# REQUIRED ACTION
Search the data for the string "mostrar" and gather each line it is in.

━━━━━━━━

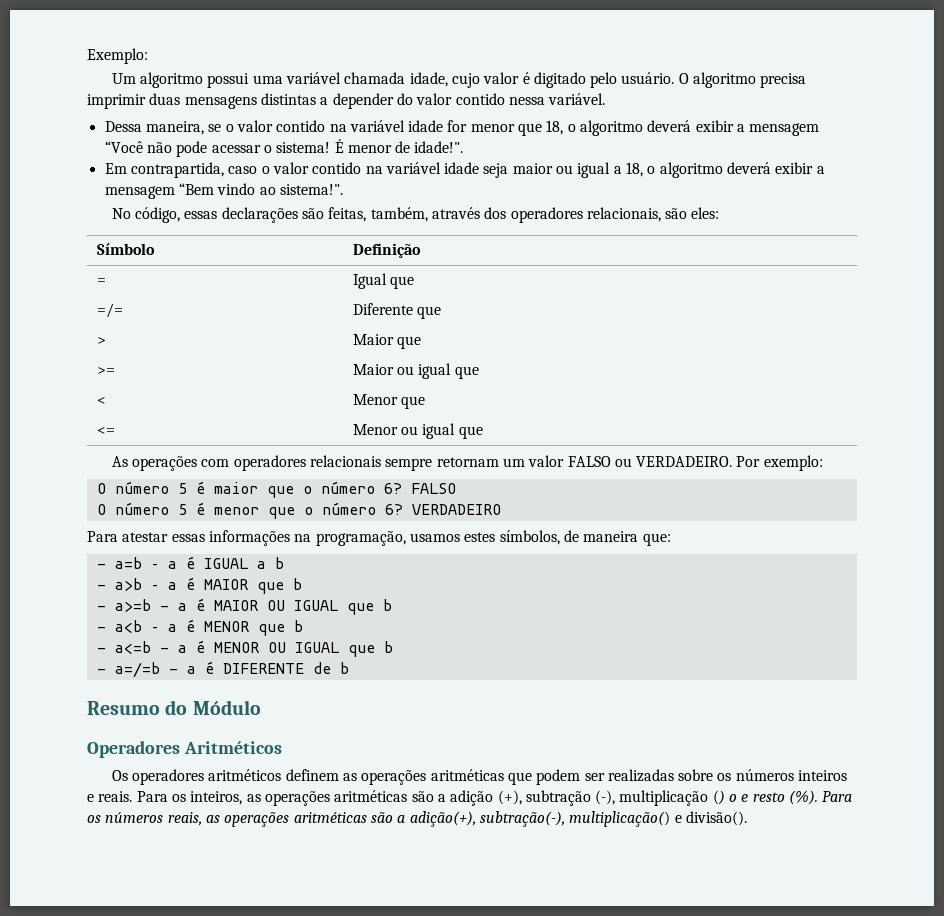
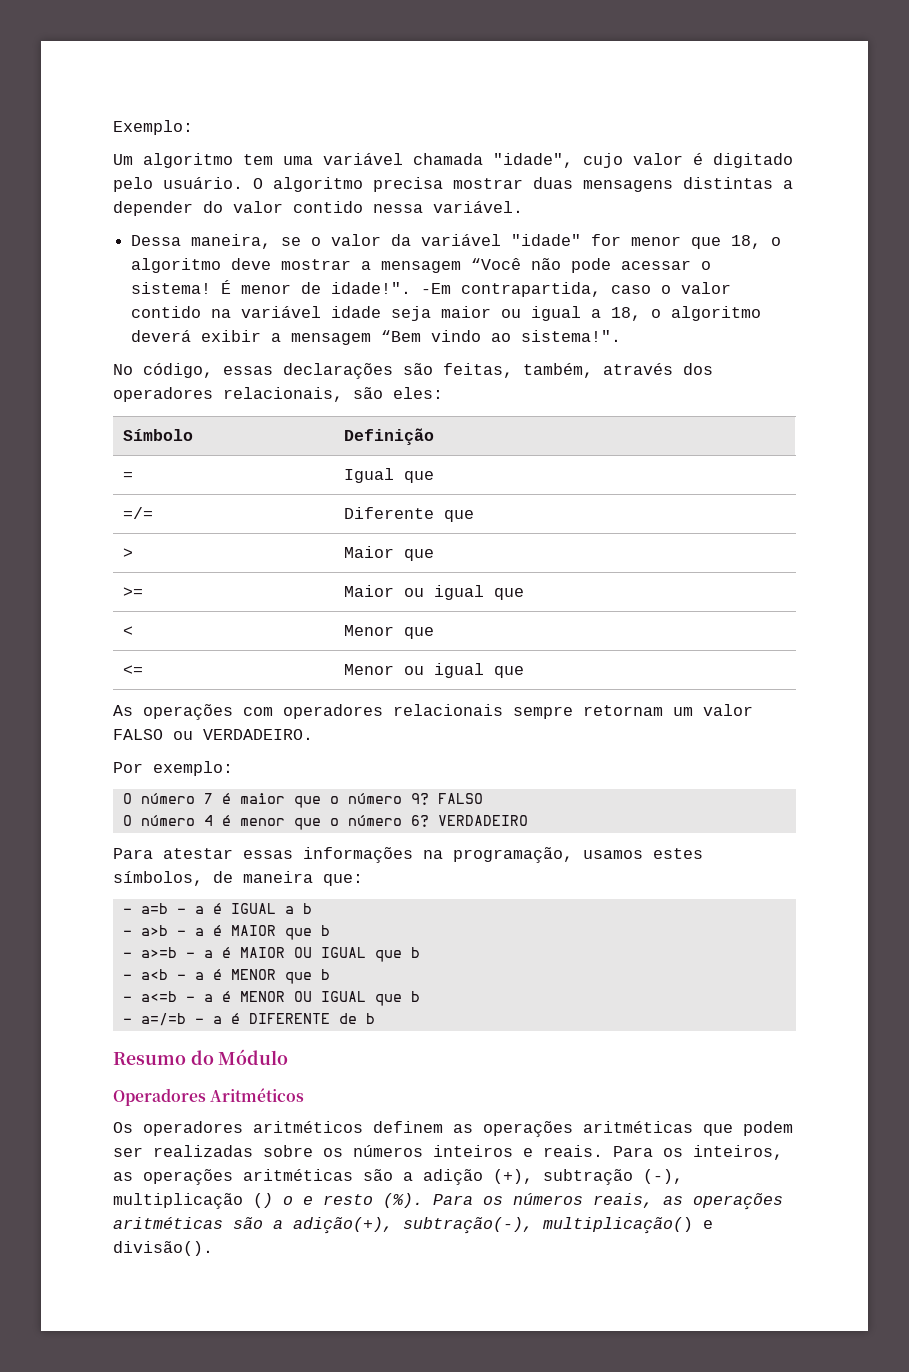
[207,73,250,88] possui -> [243,154,273,165] tem
[409,72,448,87] idade, -> [493,153,573,168] "idade",
[87,94,146,109] imprimir -> [453,178,523,189] mostrar
[276,120,444,132] contido na variável idade -> [391,234,582,246] da variável "idade"
[647,120,734,132] deverá exibir -> [231,258,352,270] deve mostrar
[104,163,127,174] // Em -> [421,283,452,294] -Em
(733, 461) none -> (313, 734) //
[177,483,187,494] 5 -> [203,793,213,804] 7
[383,483,402,494] 6? -> [410,793,429,805] 9?
[177,504,187,515] 5 -> [203,815,213,826] 4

━━━━━━━━

# ANSWER TO THIS PROBLEM
[87,94,146,109] imprimir -> [453,178,523,189] mostrar
[647,120,734,132] deverá exibir -> [231,258,352,270] deve mostrar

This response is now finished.